Par application de cet accord, les auteurs dont les œuvres sont exploitées sur la plateforme percevront une rémunération négociée par la société de gestion collective à laquelle ils ont adhéré et reversée par cette dernière.

Jusqu’à présent, les auteurs et les sociétés de gestion collective n’avaient pas d’autre choix que d’enjoindre la plateforme à retirer les œuvres dont l’exploitation n’avait pas été autorisée.

YouTube démontre une fois de plus sa volonté de protéger les droits d’auteur et d’offrir des contenus de qualité, après avoir signé un accord similaire en matière d’œuvres musicales avec la SACEM (Société des auteurs compositeurs et éditeurs de musique) en septembre 2010 et développé le logiciel anti-piratage « Content ID » ce logiciel permettant d’identifier les œuvres en ligne, de décider de la poursuite de leur exploitation et de calculer les redevances à reverser aux auteurs.

Si l’accord ne concerne que la France, YouTube a multiplié ces dernières années des accords identiques avec des sociétés de gestion collective de droits d’auteur dans le monde : en Grande-Bretagne, en Espagne, en Italie, aux Pays-Bas, en Irlande, en République Tchèque et en Nouvelle-Zélande.
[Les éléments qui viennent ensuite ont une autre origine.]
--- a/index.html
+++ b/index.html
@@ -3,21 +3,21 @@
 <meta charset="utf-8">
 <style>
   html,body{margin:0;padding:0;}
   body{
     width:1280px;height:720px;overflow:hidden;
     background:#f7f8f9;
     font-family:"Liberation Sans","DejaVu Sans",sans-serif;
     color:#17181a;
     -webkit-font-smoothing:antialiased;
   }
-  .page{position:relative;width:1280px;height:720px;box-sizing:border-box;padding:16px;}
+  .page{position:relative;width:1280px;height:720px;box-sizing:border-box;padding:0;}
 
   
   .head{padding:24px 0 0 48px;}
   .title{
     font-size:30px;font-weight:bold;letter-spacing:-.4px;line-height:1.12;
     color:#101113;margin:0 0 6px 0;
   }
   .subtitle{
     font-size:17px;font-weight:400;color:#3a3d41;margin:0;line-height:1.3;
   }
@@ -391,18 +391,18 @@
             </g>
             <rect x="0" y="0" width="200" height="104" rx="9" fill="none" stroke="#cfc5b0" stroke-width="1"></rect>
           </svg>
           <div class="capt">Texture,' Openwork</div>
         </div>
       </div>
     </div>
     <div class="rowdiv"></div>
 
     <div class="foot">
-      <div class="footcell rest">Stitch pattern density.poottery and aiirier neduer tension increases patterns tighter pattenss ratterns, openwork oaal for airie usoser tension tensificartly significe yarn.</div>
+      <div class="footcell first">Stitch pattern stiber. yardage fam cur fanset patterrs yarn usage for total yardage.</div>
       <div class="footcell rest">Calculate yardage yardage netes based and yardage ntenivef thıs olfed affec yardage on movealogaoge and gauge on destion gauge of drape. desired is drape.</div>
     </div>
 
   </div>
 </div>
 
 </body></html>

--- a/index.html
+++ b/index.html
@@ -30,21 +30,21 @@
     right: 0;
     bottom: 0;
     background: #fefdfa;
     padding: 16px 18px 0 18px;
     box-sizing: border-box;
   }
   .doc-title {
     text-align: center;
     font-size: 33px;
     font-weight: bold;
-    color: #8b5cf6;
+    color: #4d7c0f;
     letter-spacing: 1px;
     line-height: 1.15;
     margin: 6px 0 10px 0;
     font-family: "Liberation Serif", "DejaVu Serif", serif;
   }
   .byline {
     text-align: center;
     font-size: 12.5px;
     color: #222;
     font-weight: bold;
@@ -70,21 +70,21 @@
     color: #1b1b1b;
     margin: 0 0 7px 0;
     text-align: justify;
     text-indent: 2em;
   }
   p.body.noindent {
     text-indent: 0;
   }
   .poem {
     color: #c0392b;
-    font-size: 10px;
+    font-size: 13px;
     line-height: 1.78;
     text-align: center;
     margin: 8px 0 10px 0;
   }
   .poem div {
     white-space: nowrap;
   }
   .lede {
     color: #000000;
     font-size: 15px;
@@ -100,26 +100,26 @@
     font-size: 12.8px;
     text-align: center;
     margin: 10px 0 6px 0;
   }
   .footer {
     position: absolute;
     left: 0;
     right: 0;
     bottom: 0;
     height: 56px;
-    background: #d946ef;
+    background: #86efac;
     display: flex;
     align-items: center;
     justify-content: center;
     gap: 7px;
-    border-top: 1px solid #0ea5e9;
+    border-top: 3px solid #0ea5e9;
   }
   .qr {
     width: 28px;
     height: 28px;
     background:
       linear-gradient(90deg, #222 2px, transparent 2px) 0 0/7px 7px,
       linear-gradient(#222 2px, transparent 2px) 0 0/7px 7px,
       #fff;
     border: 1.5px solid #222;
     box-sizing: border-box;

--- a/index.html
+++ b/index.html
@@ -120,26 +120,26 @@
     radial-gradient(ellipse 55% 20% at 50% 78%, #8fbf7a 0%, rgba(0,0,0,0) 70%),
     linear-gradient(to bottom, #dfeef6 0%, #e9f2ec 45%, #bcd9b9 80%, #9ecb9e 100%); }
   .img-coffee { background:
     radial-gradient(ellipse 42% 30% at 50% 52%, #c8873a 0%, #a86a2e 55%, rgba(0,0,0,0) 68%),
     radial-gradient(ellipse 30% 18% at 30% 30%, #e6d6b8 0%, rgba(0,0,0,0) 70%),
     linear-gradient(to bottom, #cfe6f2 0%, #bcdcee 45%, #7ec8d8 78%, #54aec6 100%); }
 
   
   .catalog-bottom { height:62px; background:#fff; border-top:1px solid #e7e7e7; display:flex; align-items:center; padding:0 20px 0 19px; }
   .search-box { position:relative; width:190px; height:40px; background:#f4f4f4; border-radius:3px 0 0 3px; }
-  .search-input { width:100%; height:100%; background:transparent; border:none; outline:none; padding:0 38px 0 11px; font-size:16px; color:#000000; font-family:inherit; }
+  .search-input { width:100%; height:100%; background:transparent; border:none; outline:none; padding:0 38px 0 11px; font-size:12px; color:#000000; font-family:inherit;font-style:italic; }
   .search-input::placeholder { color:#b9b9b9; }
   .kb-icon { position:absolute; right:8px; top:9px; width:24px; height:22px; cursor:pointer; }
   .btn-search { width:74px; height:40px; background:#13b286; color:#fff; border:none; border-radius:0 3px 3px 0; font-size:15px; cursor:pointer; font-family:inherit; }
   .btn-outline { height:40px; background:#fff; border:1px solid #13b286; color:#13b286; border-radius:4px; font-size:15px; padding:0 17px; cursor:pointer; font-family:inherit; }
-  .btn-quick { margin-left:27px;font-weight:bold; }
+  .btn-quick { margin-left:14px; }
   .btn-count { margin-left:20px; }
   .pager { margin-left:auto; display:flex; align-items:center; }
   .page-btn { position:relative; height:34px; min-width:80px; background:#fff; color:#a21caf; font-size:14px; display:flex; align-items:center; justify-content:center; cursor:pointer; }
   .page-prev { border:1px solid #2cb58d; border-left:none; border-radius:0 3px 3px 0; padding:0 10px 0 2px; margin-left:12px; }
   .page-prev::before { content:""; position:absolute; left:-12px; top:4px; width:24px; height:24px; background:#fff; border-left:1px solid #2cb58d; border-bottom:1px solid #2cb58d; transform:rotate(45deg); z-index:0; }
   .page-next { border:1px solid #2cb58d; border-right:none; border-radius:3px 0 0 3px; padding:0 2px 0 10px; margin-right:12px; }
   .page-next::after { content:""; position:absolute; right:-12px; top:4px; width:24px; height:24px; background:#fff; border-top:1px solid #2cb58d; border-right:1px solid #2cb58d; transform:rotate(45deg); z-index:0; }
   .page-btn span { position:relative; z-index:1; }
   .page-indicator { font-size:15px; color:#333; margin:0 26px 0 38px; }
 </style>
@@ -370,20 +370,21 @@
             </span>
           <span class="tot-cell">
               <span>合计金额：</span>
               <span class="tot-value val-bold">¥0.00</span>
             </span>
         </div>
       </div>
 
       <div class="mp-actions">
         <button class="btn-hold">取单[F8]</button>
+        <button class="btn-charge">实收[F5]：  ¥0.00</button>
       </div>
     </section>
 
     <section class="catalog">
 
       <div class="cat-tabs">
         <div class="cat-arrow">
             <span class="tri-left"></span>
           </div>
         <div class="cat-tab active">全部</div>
N’oublions pas les titulaires de droits voisins, tels que les artistes interprètes ou les producteurs de phonogrammes et de vidéogrammes, qui ne bénéficient pour l’instant d’aucun accord similaire. Il conviendrait donc toujours, pour le moment, de leur demander l’autorisation d’exploiter leurs prestations afin de respecter leurs droits.